Government: How big is too big?

So...California...more proof they're out of their cotton-picking minds: http://taxdollars.freedomblogging.com/2009/03/23/state-considers-ban-on-big-screen-tvs/12993/

In their continuing quest to reduce greenhouse gas emissions, state regulators have uncovered a new villain in the war on global warming : your big screen TV Couch potatoes, beware.

The California Energy Commission is considering a proposal that would ban California retailers from selling all but the most energy-efficient televisions. Critics say the news standards could take 25 percent of televisions off the market — most of them 40 inches or larger.

“The larger the television, the more at risk it is of being banned unnecessarily in California,” said Douglas Johnson, senior director of technology police for the Consumer Electronics Association.
Association officials say the standards are not only unnecessary – because the federal government already regulates energy efficiency through the voluntary Energy Star program — but also ill-timed. The last thing our economy needs now is products taken off the market, they say.

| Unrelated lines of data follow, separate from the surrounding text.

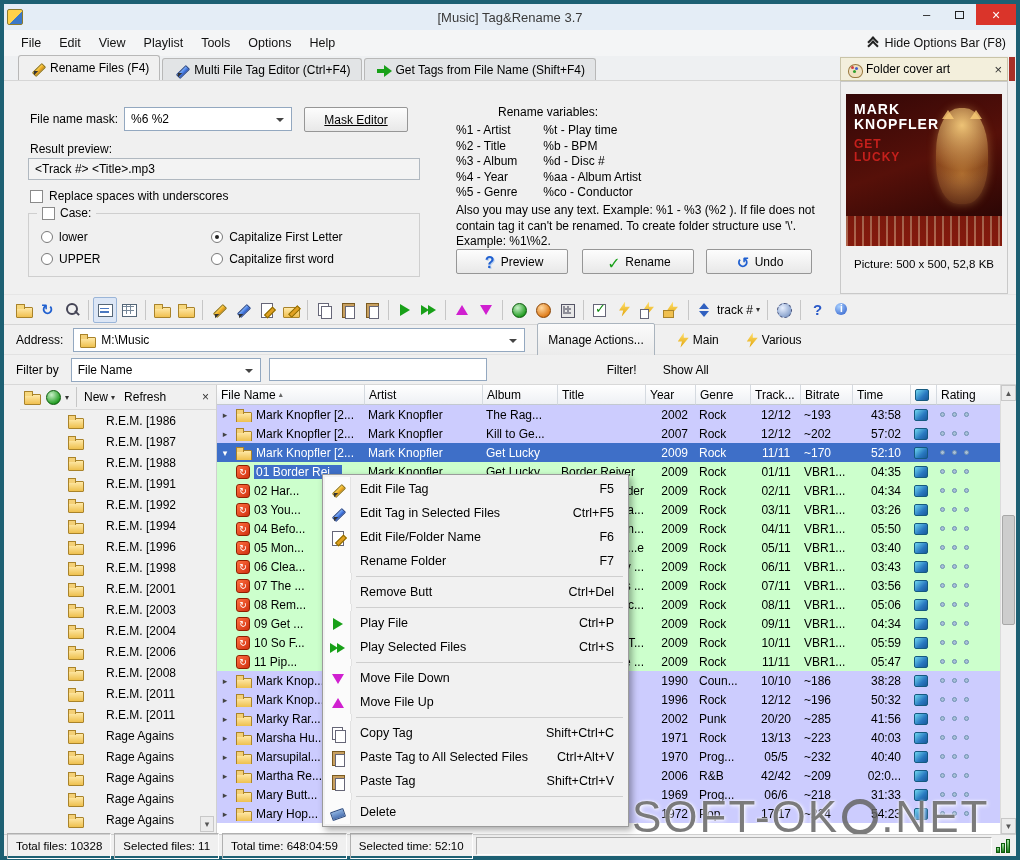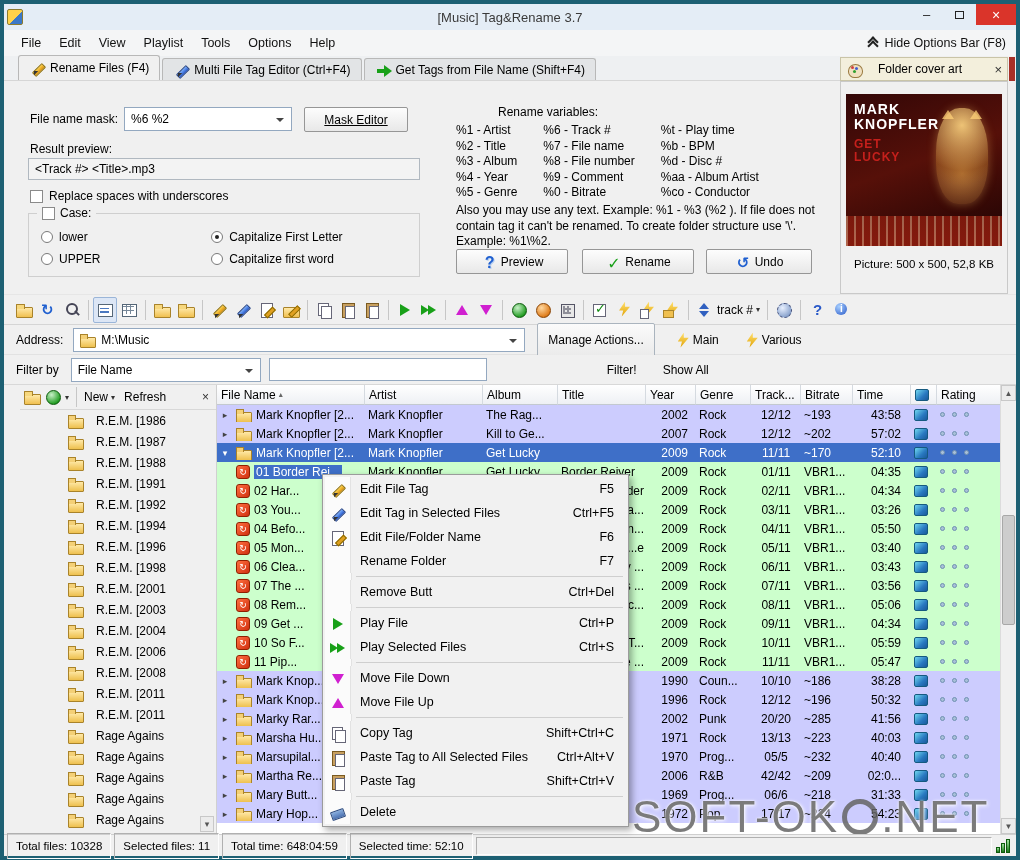"Folder cover art" .cover-tab { gap: 16px -> 4px }
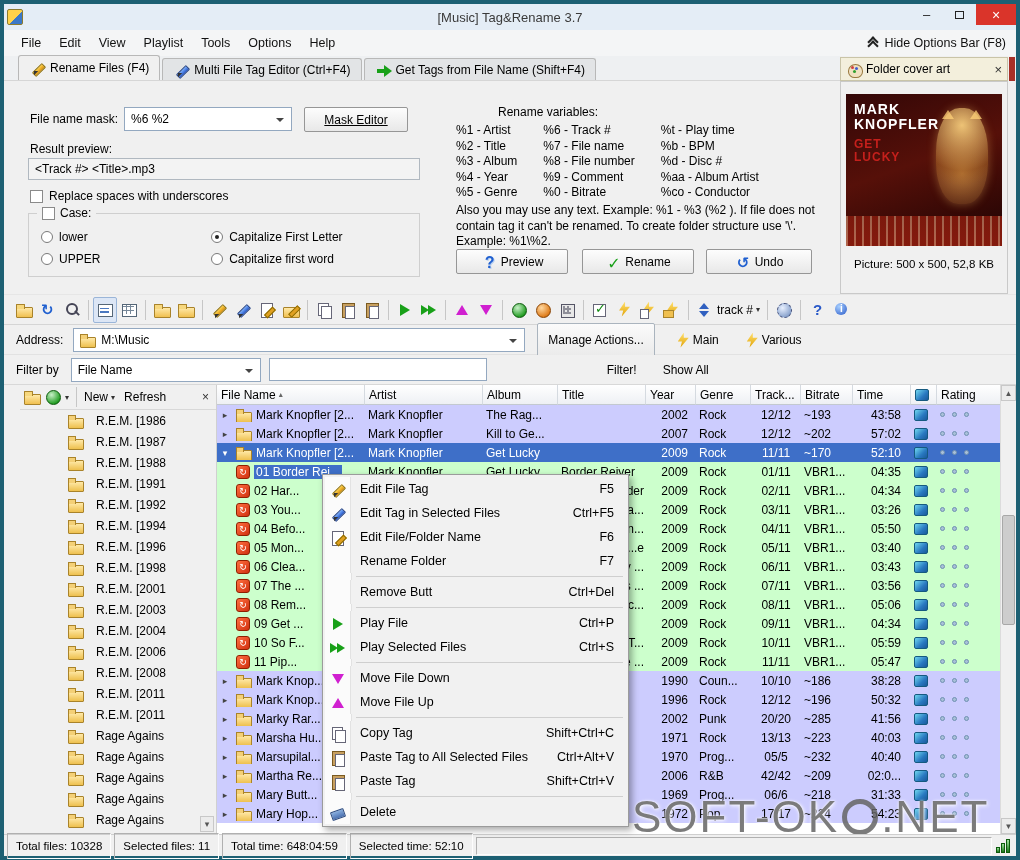"%6 - Track #" div { html: <div> <div>%6 - Track #</div> <div>%7 - File name</div> <div>%8 - File number</div> <div>%9 - Comment</div> <div>%0 - Bitrate</div> </div> -> none }
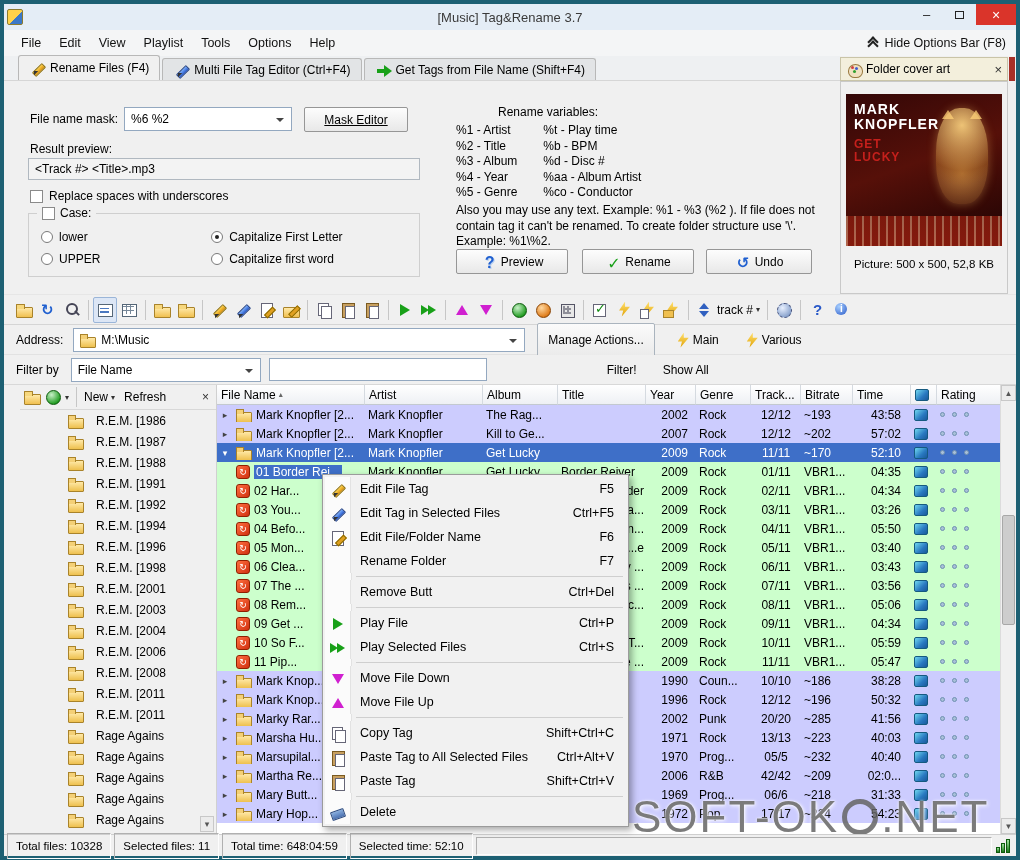"R.E.M. [1986" .tree-item { gap: 12px -> 22px }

Furthermore, they say that with a weak economy, consumers are going out less and watching TV more.

“This is really about regulating entertainment, not energy use,” Johnson said.
Poppycock, says the commission. Affordable big screen TVs will still be available under the new standards, spokesman Adam Gottlieb said. In fact, he said the regulations will save you money.

The commission calculates that if you buy televisions meeting the proposed standards it’ll cut your annual energy use by — drum roll, please — $18 to $30 per television per year. “I don’t know anyone who doesn’t like to save money,” Gottlieb said.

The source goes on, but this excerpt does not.